• EXERCISE INSTRUCTIONS: Only the text belongs in the copy. Transcribe the data exactly and drop any pictures.

<<<<

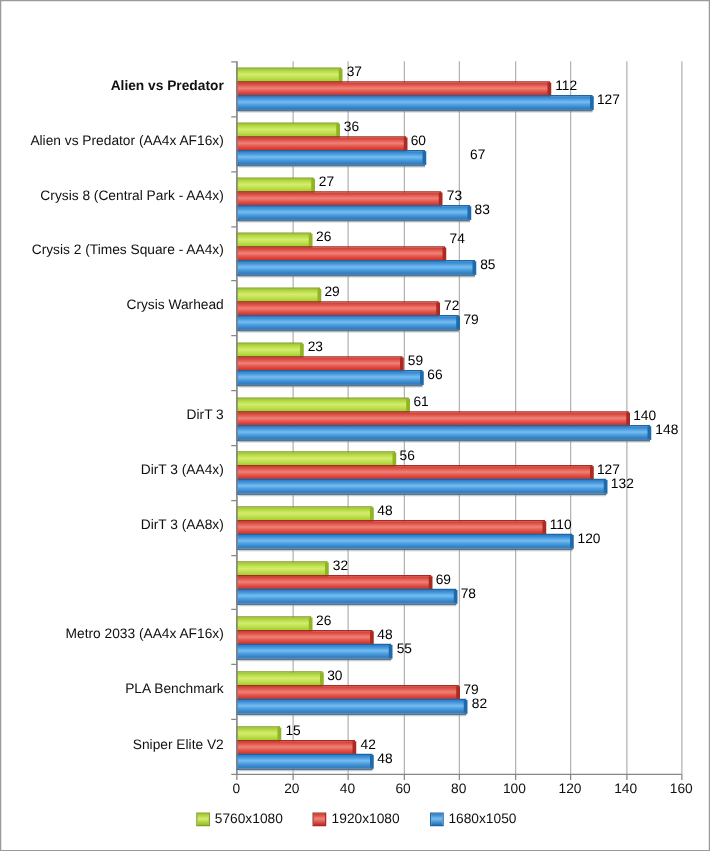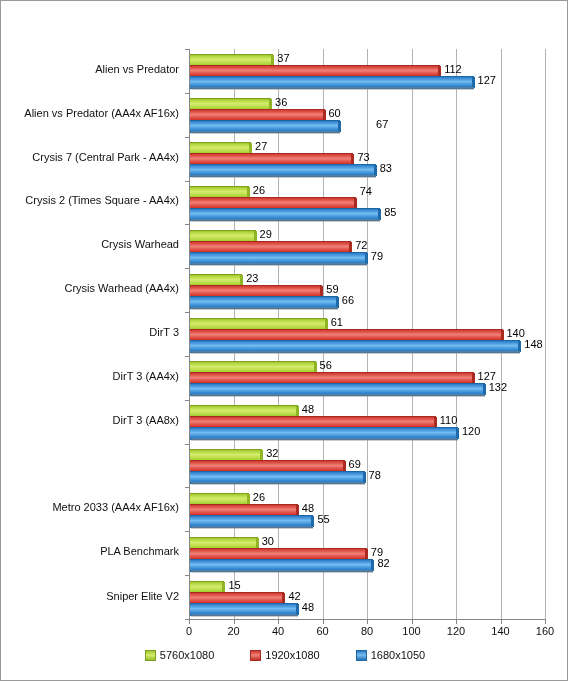--- a/index.html
+++ b/index.html
@@ -217,7 +217,7 @@
 
 
   <div id="cat-labels">
-      <div class="cat-label" style="top: 61.9231px;">Alien vs Predator</div>
+      <div class="cat-label" style="top: 61.9231px; font-weight: bold;">Alien vs Predator</div>
       <div class="cat-label" style="top: 105.769px;">Alien vs Predator (AA4x AF16x)</div>
       <div class="cat-label" style="top: 149.615px;">Crysis 7 (Central Park - AA4x)</div>
       <div class="cat-label" style="top: 193.462px;">Crysis 2 (Times Square  - AA4x)</div>

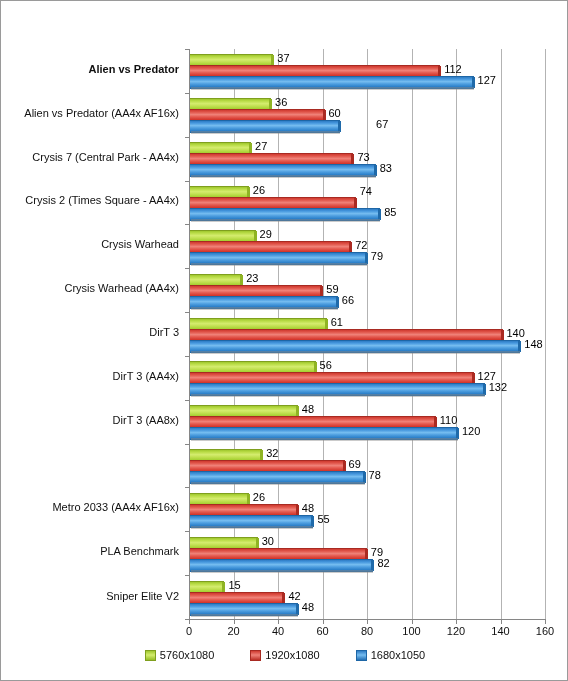--- a/index.html
+++ b/index.html
@@ -219,7 +219,7 @@
   <div id="cat-labels">
       <div class="cat-label" style="top: 61.9231px; font-weight: bold;">Alien vs Predator</div>
       <div class="cat-label" style="top: 105.769px;">Alien vs Predator (AA4x AF16x)</div>
-      <div class="cat-label" style="top: 149.615px;">Crysis 7 (Central Park - AA4x)</div>
+      <div class="cat-label" style="top: 149.615px;">Crysis 8 (Central Park - AA4x)</div>
       <div class="cat-label" style="top: 193.462px;">Crysis 2 (Times Square  - AA4x)</div>
       <div class="cat-label" style="top: 237.308px;">Crysis Warhead</div>
       <div class="cat-label" style="top: 281.154px;">Crysis Warhead (AA4x)</div>

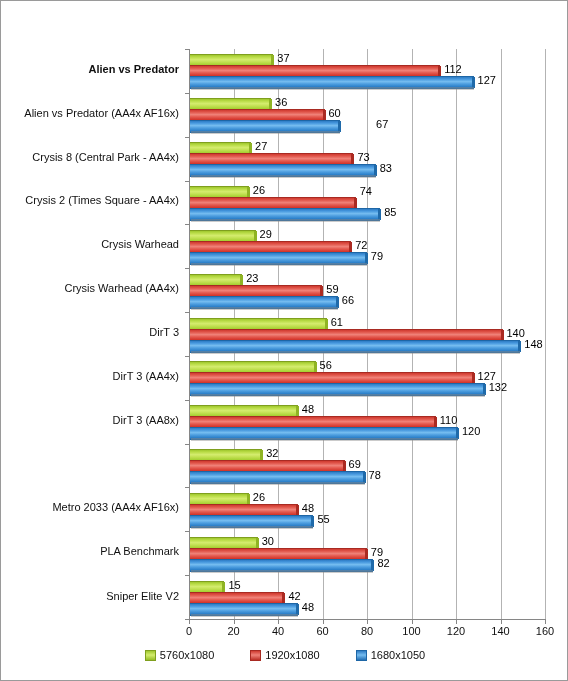--- a/index.html
+++ b/index.html
@@ -222,7 +222,6 @@
       <div class="cat-label" style="top: 149.615px;">Crysis 8 (Central Park - AA4x)</div>
       <div class="cat-label" style="top: 193.462px;">Crysis 2 (Times Square  - AA4x)</div>
       <div class="cat-label" style="top: 237.308px;">Crysis Warhead</div>
-      <div class="cat-label" style="top: 281.154px;">Crysis Warhead (AA4x)</div>
       <div class="cat-label" style="top: 325px;">DirT 3</div>
       <div class="cat-label" style="top: 368.846px;">DirT 3 (AA4x)</div>
       <div class="cat-label" style="top: 412.692px;">DirT 3 (AA8x)</div>

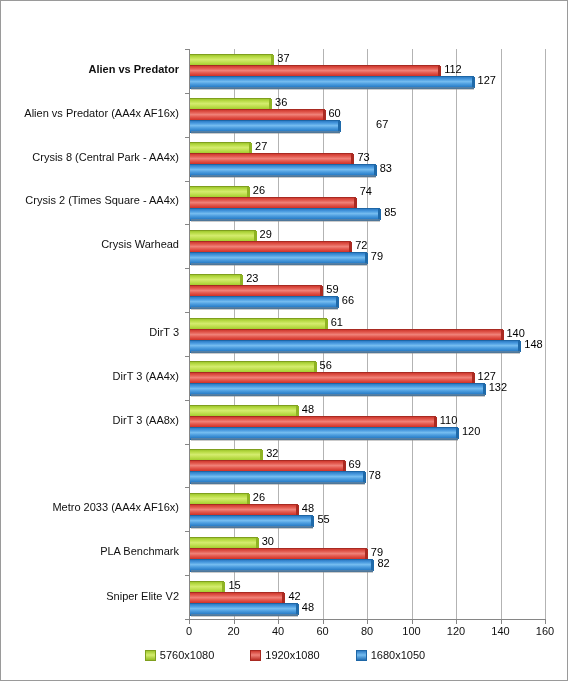--- a/index.html
+++ b/index.html
@@ -183,7 +183,7 @@
     display: flex;
     justify-content: center;
     align-items: center;
-    gap: 36px;
+    gap: 24px;
     font-size: 11px;
     color: #101010;
   }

>>>>

• SOLUTION FOR THIS PROBLEM:
--- a/index.html
+++ b/index.html
@@ -217,7 +217,7 @@
 
 
   <div id="cat-labels">
-      <div class="cat-label" style="top: 61.9231px;">Alien vs Predator</div>
+      <div class="cat-label" style="top: 61.9231px; font-weight: bold;">Alien vs Predator</div>
       <div class="cat-label" style="top: 105.769px;">Alien vs Predator (AA4x AF16x)</div>
       <div class="cat-label" style="top: 149.615px;">Crysis 7 (Central Park - AA4x)</div>
       <div class="cat-label" style="top: 193.462px;">Crysis 2 (Times Square  - AA4x)</div>

--- a/index.html
+++ b/index.html
@@ -219,7 +219,7 @@
   <div id="cat-labels">
       <div class="cat-label" style="top: 61.9231px; font-weight: bold;">Alien vs Predator</div>
       <div class="cat-label" style="top: 105.769px;">Alien vs Predator (AA4x AF16x)</div>
-      <div class="cat-label" style="top: 149.615px;">Crysis 7 (Central Park - AA4x)</div>
+      <div class="cat-label" style="top: 149.615px;">Crysis 8 (Central Park - AA4x)</div>
       <div class="cat-label" style="top: 193.462px;">Crysis 2 (Times Square  - AA4x)</div>
       <div class="cat-label" style="top: 237.308px;">Crysis Warhead</div>
       <div class="cat-label" style="top: 281.154px;">Crysis Warhead (AA4x)</div>

--- a/index.html
+++ b/index.html
@@ -222,7 +222,6 @@
       <div class="cat-label" style="top: 149.615px;">Crysis 8 (Central Park - AA4x)</div>
       <div class="cat-label" style="top: 193.462px;">Crysis 2 (Times Square  - AA4x)</div>
       <div class="cat-label" style="top: 237.308px;">Crysis Warhead</div>
-      <div class="cat-label" style="top: 281.154px;">Crysis Warhead (AA4x)</div>
       <div class="cat-label" style="top: 325px;">DirT 3</div>
       <div class="cat-label" style="top: 368.846px;">DirT 3 (AA4x)</div>
       <div class="cat-label" style="top: 412.692px;">DirT 3 (AA8x)</div>

--- a/index.html
+++ b/index.html
@@ -183,7 +183,7 @@
     display: flex;
     justify-content: center;
     align-items: center;
-    gap: 36px;
+    gap: 24px;
     font-size: 11px;
     color: #101010;
   }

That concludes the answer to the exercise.